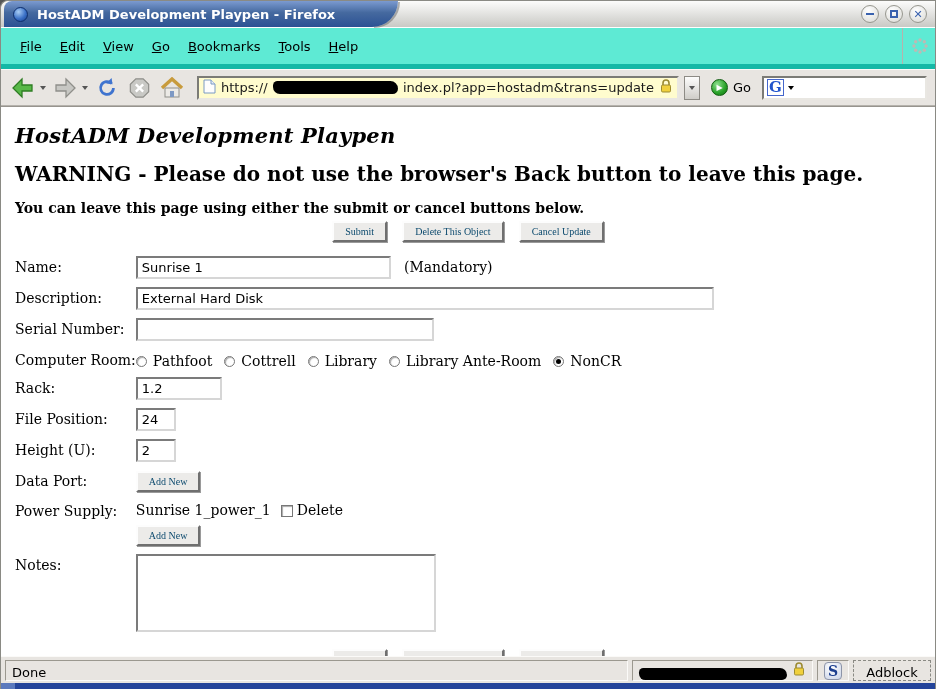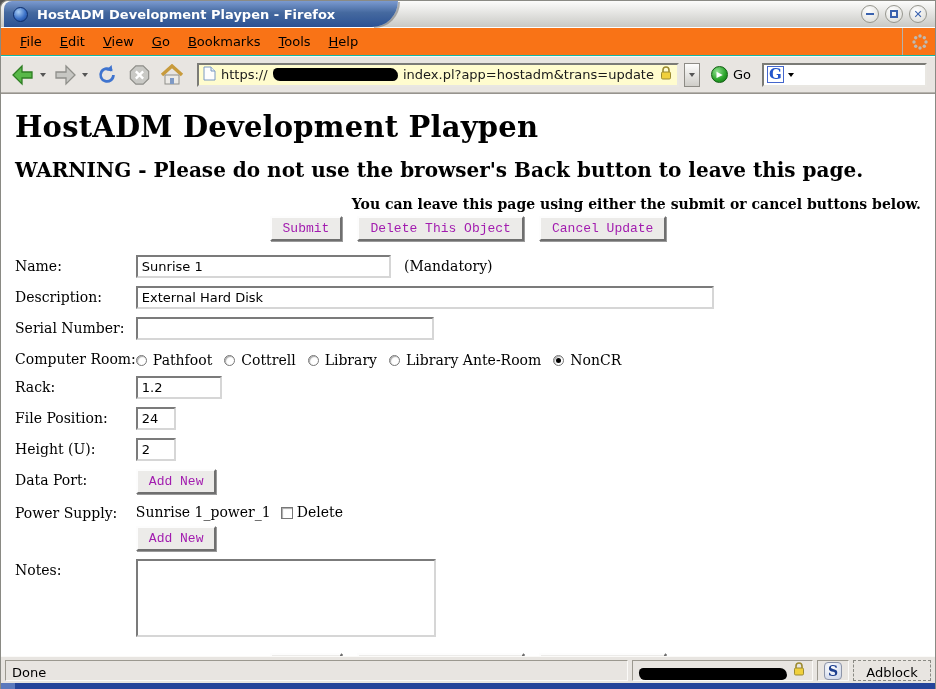--- a/index.html
+++ b/index.html
@@ -43,22 +43,22 @@
     background:radial-gradient(circle at 40% 30%, #ffffff, #d9d9d4);
     display:flex;align-items:center;justify-content:center;
     color:#3a62ae;font-size:11px;line-height:1;cursor:default;
   }
   .winbtn .bar{width:8px;height:2px;background:#3a62ae;}
   .winbtn .box{width:8px;height:8px;border:2px solid #3a62ae;}
   .winbtn .x{font-weight:bold;font-size:11px;}
 
   
   .menubar{
-    height:29px;flex:none;background:#f97316;border-top:1px solid #fff;
-    border-bottom:1px solid #14b8a6;
+    height:42px;flex:none;background:#5eead4;border-top:1px solid #fff;
+    border-bottom:5px solid #14b8a6;
     display:flex;align-items:center;padding-left:10px;
   }
   .menu-item{
     display:inline-block;font-size:13px;color:#000;padding:4px 9px;cursor:default;
   }
   .menu-item::first-letter{ text-decoration:underline; }
   .throbber{
     margin-left:auto;margin-right:6px;border-left:1px solid #b5b2ac;
     padding-left:8px;height:100%;display:flex;align-items:center;
   }
@@ -98,26 +98,26 @@
     display:flex;align-items:center;padding:0 3px;gap:2px;
   }
   .g-logo{font-family:"DejaVu Serif",serif;font-weight:bold;color:#2255cc;font-size:15px;line-height:1;border:1px solid #4466cc;padding:0 1px;background:#fff;}
   .search-input{border:none;outline:none;flex:1;min-width:0;font-size:13px;background:transparent;}
 
   
   .content{
     flex:1;background:#fff;overflow:hidden;border-top:1px solid #97948e;
   }
   .page{padding:4px 14px 0 14px;font-family:"DejaVu Serif",serif;color:#000;}
-  .page h1{font-size:29px;margin:12px 0 14px 0;letter-spacing:.2px;}
+  .page h1{font-size:21px;margin:12px 0 14px 0;letter-spacing:.2px;font-style:italic;}
   .page h2{font-size:20px;margin:4px 0 14px 0;}
-  .instruction{font-size:14px;font-weight:bold;margin:0 0 4px 0;text-align:right;}
+  .instruction{font-size:14px;font-weight:bold;margin:0 0 4px 0;}
   .btn-row{text-align:center;margin:4px 0 10px 0;}
   .pbtn{
-    font-family:Liberation Mono, monospace;font-size:13px;color:#a21caf;
+    font-family:Liberation Serif, serif;font-size:10px;color:#0c4a6e;
     background:#ecebe9;padding:3px 11px;margin:0 5px;
     border:2px solid;border-color:#fdfdfd #6f6f6f #6f6f6f #fdfdfd;
     box-shadow:1px 1px 0 #9a9a9a;cursor:default;
   }
   .form-table{border-collapse:collapse;margin-top:8px;}
   .form-table td{vertical-align:top;padding:4px 0;}
   .form-table td.lbl{width:112px;font-size:14px;padding-top:7px;white-space:nowrap;margin-left:16px;}
   .pinput,.ptextarea{
     font-family:"DejaVu Sans",sans-serif;font-size:13px;color:#000;background:#fff;
     border:2px solid;border-color:#7b7b7b #d6d6d6 #d6d6d6 #7b7b7b;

- - -

## PROBLEM TO SOLVE
Retrieve each line from the records above where the word "flex" occurs.

## ANSWER TO THE PROBLEM
     display:flex;align-items:center;justify-content:center;
-    height:29px;flex:none;background:#f97316;border-top:1px solid #fff;
+    height:42px;flex:none;background:#5eead4;border-top:1px solid #fff;
     display:flex;align-items:center;padding-left:10px;
     padding-left:8px;height:100%;display:flex;align-items:center;
     display:flex;align-items:center;padding:0 3px;gap:2px;
   .search-input{border:none;outline:none;flex:1;min-width:0;font-size:13px;background:transparent;}
     flex:1;background:#fff;overflow:hidden;border-top:1px solid #97948e;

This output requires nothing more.